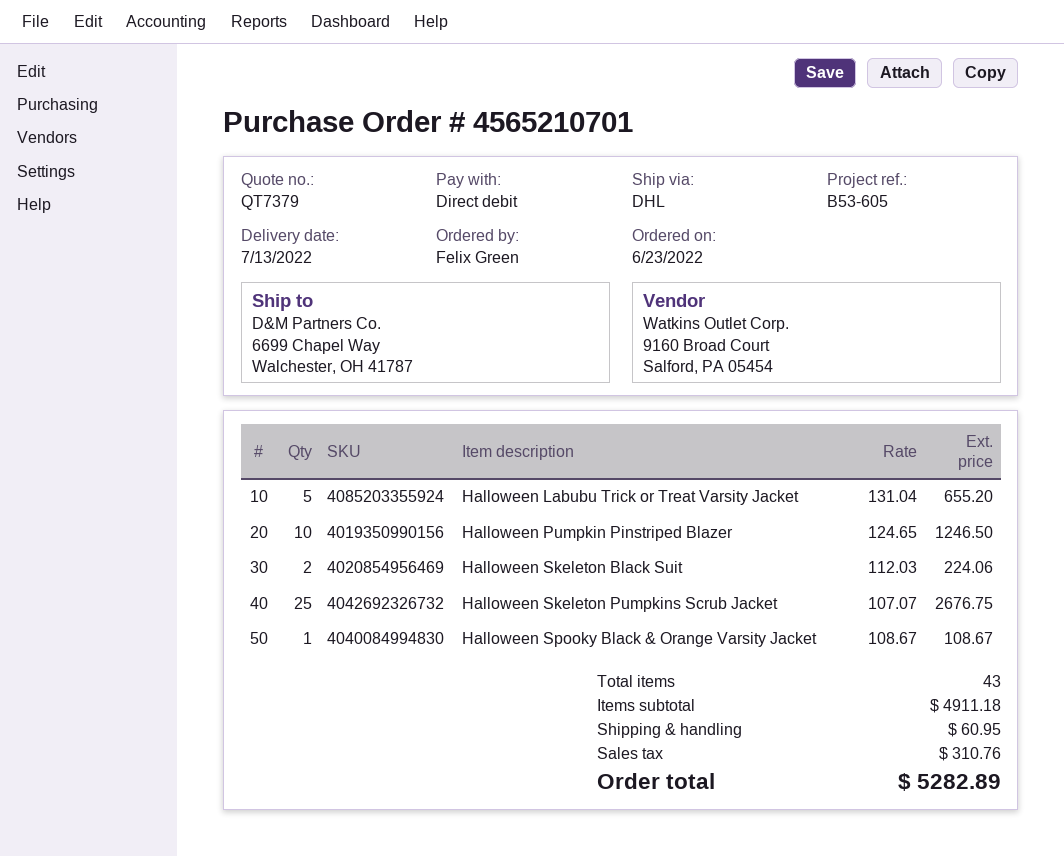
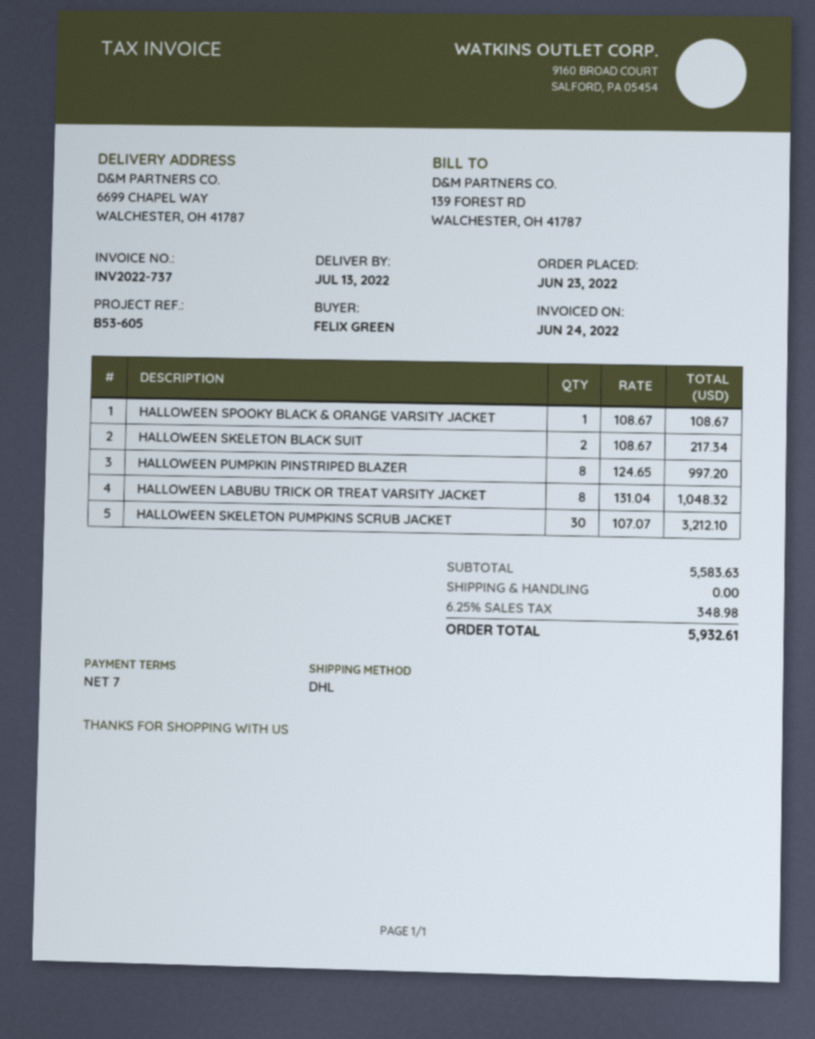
Halloween Labubu Trick or Treat Varsity Jacket: 5 x 131.04 = 655.20 -> 8 x 131.04 = 1048.32
Halloween Pumpkin Pinstriped Blazer: 10 x 124.65 = 1246.50 -> 8 x 124.65 = 997.20
Halloween Skeleton Black Suit: 2 x 112.03 = 224.06 -> 2 x 108.67 = 217.34
Halloween Skeleton Pumpkins Scrub Jacket: 25 x 107.07 = 2676.75 -> 30 x 107.07 = 3212.10
subtotal: 4911.18 -> 5583.63
shipping: 60.95 -> 0.00
tax: 310.76 -> 348.98
total: 5282.89 -> 5932.61

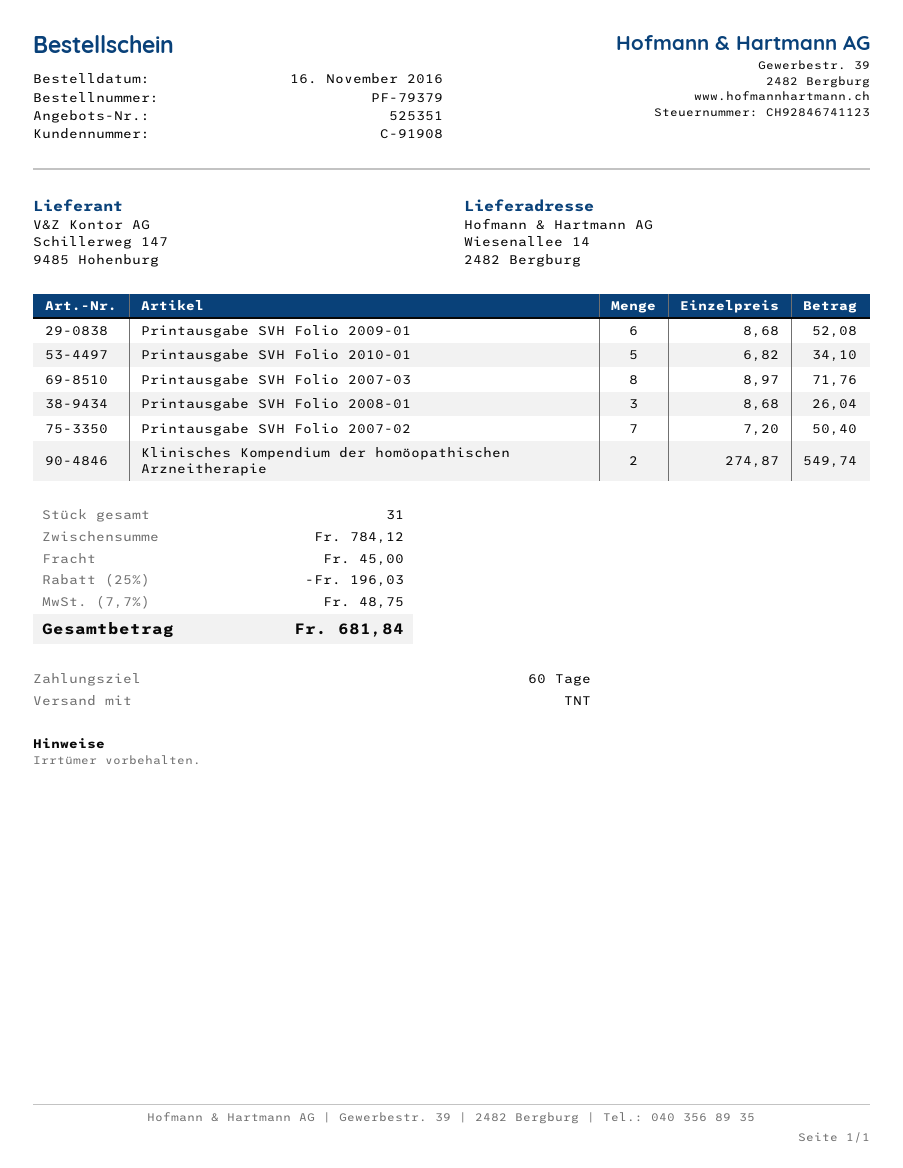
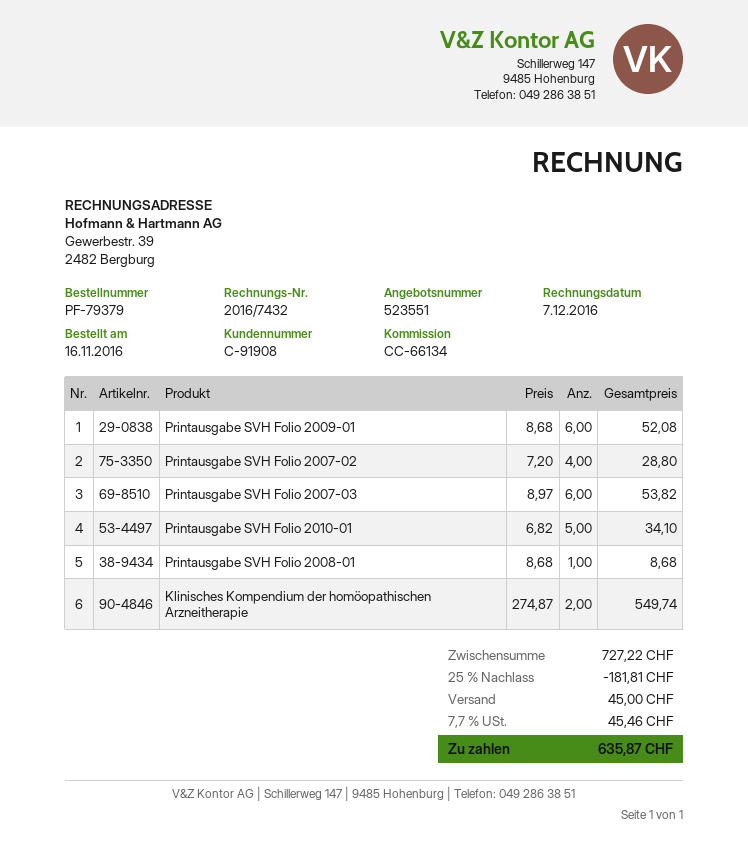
quote number: 525351 -> 523551
Printausgabe SVH Folio 2007-03: 8 x 8.97 = 71.76 -> 6 x 8.97 = 53.82
Printausgabe SVH Folio 2008-01: 3 x 8.68 = 26.04 -> 1 x 8.68 = 8.68
Printausgabe SVH Folio 2007-02: 7 x 7.20 = 50.40 -> 4 x 7.20 = 28.80
subtotal: 784.12 -> 727.22
discount: 25% = 196.03 -> 25% = 181.81
tax: 7.7% = 48.75 -> 7.7% = 45.46
total: 681.84 -> 635.87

━━━━━━━━━━━━━━━━

Task details: Every line above that includes the word "Printausgabe" should be listed.

Expected output:
Printausgabe SVH Folio 2007-03: 8 x 8.97 = 71.76 -> 6 x 8.97 = 53.82
Printausgabe SVH Folio 2008-01: 3 x 8.68 = 26.04 -> 1 x 8.68 = 8.68
Printausgabe SVH Folio 2007-02: 7 x 7.20 = 50.40 -> 4 x 7.20 = 28.80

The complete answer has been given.